WHAT YOU NEED TO DO: Set the pictures aside and return each record below precisely as written.

Data entries
━━━━━━━━

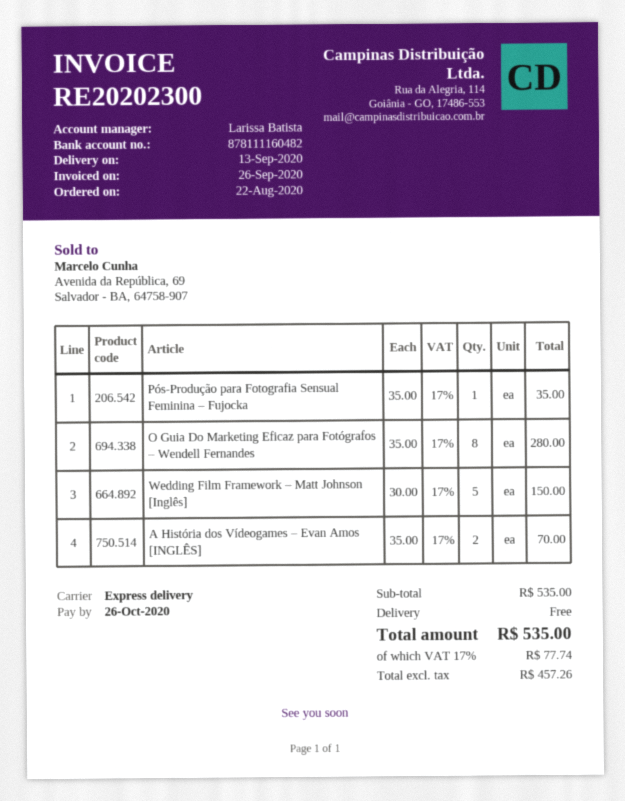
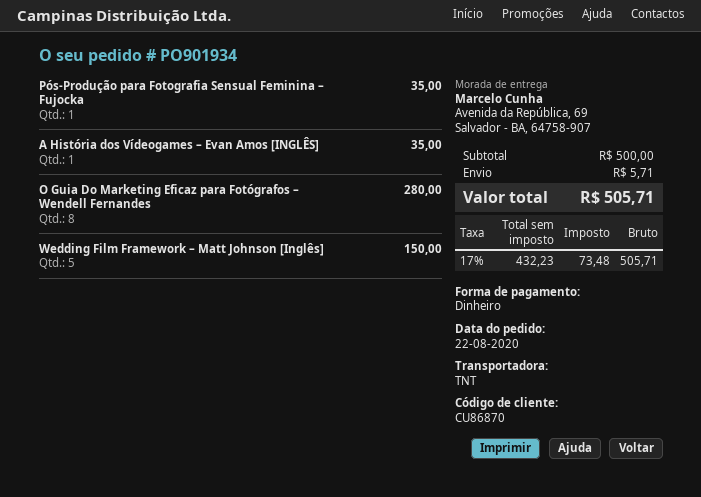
shipping method: express -> TNT
A História dos Vídeogames – Evan Amos [INGLÊS]: 2 for 70.00 -> 1 for 35.00
subtotal: 535.00 -> 500.00
shipping: 0.00 -> 5.71
net: 457.26 -> 432.23
tax: 17% = 77.74 -> 17% = 73.48
total: 535.00 -> 505.71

━━━━━━━━

SOLUTION FOR THIS TASK:
shipping method: express -> TNT
A História dos Vídeogames – Evan Amos [INGLÊS]: 2 for 70.00 -> 1 for 35.00
subtotal: 535.00 -> 500.00
shipping: 0.00 -> 5.71
net: 457.26 -> 432.23
tax: 17% = 77.74 -> 17% = 73.48
total: 535.00 -> 505.71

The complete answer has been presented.